Tu lisais des poèmes

sans craindre

que l’heure s’écorne.

Les ruelles mouillées

étaient bonnes pour attendre.

Tu tournais les pages,

dans les ruelles

les balayeurs se chargeaient

d’évacuer points, virgules,

parenthèses et autre halte.

Le premier bus lancé qui passait

promettait d’être bondé

de visages et de mots nouveaux.

 

Habanera

 

Le temps passait au bout

des cigares. Dans la ruelle

étranglée jouaient leurs ombres.

L’avenue San Vincente s’encombrait

des couleurs du prisme humain.

Mais ici le temps passait peu.

Une Habanera n’aurait jamais

fait bouger leurs flancs.

Le temps brûlait.

Dans l’heure tardive

les couleurs fondaient la nuit

et les yeux des cigares

se fixaient. Elles riaient sans compter

tout comme on vit, coiffées

de leurs bigoudis importés.

 

Montlhéry

 

Toute la nuit, nous avions

fumé des cigares

et notre gorge brûlait.

Au fond de la maison

phosphorescents, tremblants, nous

attrapions la moindre idée

de notre proche fin et l’hiver

entrait par les murs.

 

Futur

 

Je n’entends pas ce que tu dis,

l’impossible sans doute.

Je ne touche jamais à

cette limite que tu décris

avec les mots quotidiens.

Pouvons-nous nous y rendre aussi aisément,

là-bas ?

Nous avons le désert à traverser de toi à moi

des haltes à faire pour dénouer nos silences

respiratoires.

Il y a ce que nous

sommes sur le point d’être, et pour y parvenir

nous misons certes sur

cette lointaine frontière. Nous sommes un but

non un lieu que tu pensais donner

avec les mots quotidiens.

 


180 degrés

 

 

 

Du tarmac on voit voler les avions

et le ciel geindre lumineux de ses échardes.

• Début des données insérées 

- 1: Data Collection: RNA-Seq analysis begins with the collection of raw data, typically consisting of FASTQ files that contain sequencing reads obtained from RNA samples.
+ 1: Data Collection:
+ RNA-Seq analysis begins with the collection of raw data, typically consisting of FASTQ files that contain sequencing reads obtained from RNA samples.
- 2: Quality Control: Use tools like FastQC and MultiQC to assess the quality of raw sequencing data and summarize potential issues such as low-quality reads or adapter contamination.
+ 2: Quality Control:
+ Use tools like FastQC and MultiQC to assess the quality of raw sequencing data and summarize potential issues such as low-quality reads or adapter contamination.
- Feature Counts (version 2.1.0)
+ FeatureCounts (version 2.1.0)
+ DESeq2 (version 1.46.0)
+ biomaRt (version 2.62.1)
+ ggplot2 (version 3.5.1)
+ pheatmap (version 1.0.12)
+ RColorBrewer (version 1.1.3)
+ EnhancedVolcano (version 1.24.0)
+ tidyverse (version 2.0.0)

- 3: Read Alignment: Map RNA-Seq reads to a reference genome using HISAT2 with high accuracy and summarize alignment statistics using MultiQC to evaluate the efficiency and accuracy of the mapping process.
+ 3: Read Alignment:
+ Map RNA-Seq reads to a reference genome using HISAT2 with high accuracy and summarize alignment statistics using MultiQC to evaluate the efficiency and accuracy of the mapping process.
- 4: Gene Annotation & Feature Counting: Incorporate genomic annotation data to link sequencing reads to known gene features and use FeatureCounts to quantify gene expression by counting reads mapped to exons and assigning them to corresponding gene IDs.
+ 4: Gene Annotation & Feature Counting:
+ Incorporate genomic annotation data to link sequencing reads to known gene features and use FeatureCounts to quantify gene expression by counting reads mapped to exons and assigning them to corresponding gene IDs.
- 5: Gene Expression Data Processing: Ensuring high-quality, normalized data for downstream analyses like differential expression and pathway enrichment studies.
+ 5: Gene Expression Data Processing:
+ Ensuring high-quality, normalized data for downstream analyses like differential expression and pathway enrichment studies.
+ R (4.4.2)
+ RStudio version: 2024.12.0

Du ciel on voit ce que nous sommes, alors

confondus à la poussière du tarmac.

 

Dessin

 

Je trace une arabesque

songe à l’Alhambra

où nous avons séjourné

avec un guide signalé

comme étant de l’espèce

parasite et que nous avons

croisé sur notre route

soucieux en bons touristes

de parler à autrui dans

la langue du pays dans

la monnaie du pays

qui a permis au guide

de manger gratuitement.

Je comprends maintenant

le dessin tortueux des pierres gravées

au-dessus des arcades qui encerclent

les bassins d’eau verte, mais je n’ai pas

la grâce des piliers saisis par un soleil soufi.

 

 

 

FABRICE FARRE

 

 

************************

 

 

 

 

Fabrice Farre est né le 7 novembre 1966, à Saint-Etienne où il est aujourd’hui fonctionnaire d’Etat. Il a consacré une thèse à la poésie contemporaine (Lettres et civilisations étrangères), et traduit les poètes tels que Lorca, Montale… Ses textes paraissent pour la première fois dans l’ex revue stéphanoise Aires(numéros 10 et 12). Ce n’est qu’en 2009 qu’il envoie à la revue Incertain Regard de nouveaux textes qui seront édités dans le numéro 0. On le retrouve, ensuite, sur les sites littéraires : Ecrits…Vains ? (avril 2011), Francopolis , Les états civils (n°8), Libelle(n°224), Voxpoesi (juin et juillet 2011), Incertain Regard(3), SymPoésieum, puis dans les revues : Pyro(Editions Le Grand incendie , n°26-27 ), Filigranes (80), Microbe(67, pour septembre), Décharge et Verso (fin 2011), Microbe (69, janvier2012). Il crée son propre blog – http://fabrice.farre.over-blog.com– afin de présenter son travail et d’accueillir ses nombreuses lectures, aussi bien françaises qu’étrangères.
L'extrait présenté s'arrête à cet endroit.